À exceção das viagens, a preferência dos inquiridos recai sobre a compra em loja para todas as categorias. Ainda assim, para categorias como Cultura, Seguros e Produtos Financeiros, Educação/Formação e Produtos Tecnológicos, mais do que 1/3 dos inquiridos admite preferir comprar online.

O mesmo estudo revela que, apesar de todos os esforços no desenvolvimento de soluções de entrega ao domicílio ou “click & collect”, a Alimentação é a categoria onde mais de 90% dos inquiridos prefere comprar em loja. Da mesma forma, a Saúde, Carro e Roupa/Calçado, são categorias em que o contacto direto com o produto/serviço tem um papel chave, registando valores inferiores de digitalização, em contraste com outras categorias, como é o caso dos Seguros e Produtos Financeiros, que se apresentam mais desmaterializados.

A Eurogroup Consulting confirma esta tendência e destaca a proatividade das empresas portuguesas na resposta aos desafios colocados pela pandemia.

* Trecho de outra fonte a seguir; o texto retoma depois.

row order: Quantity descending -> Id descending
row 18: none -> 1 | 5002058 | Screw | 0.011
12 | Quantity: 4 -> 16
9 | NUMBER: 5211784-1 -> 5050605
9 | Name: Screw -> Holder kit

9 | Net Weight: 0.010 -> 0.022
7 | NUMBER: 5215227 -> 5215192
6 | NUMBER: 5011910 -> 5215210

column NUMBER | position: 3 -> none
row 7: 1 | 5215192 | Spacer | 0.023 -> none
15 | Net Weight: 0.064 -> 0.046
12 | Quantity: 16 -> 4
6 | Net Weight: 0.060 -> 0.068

“A entrada em novos mercados, a criação de novos canais de venda e a reformulação da sua estratégia de pricing para melhor responder aos novos modelos comerciais foram as três prioridades de atuação seguidas desde o primeiro momento. O desafio da transformação digital foi, com esta pandemia, testado e suplantado, trazendo novas possibilidades para as organizações estarem mais presentes junto do consumidor final”, lê-se em comunicado.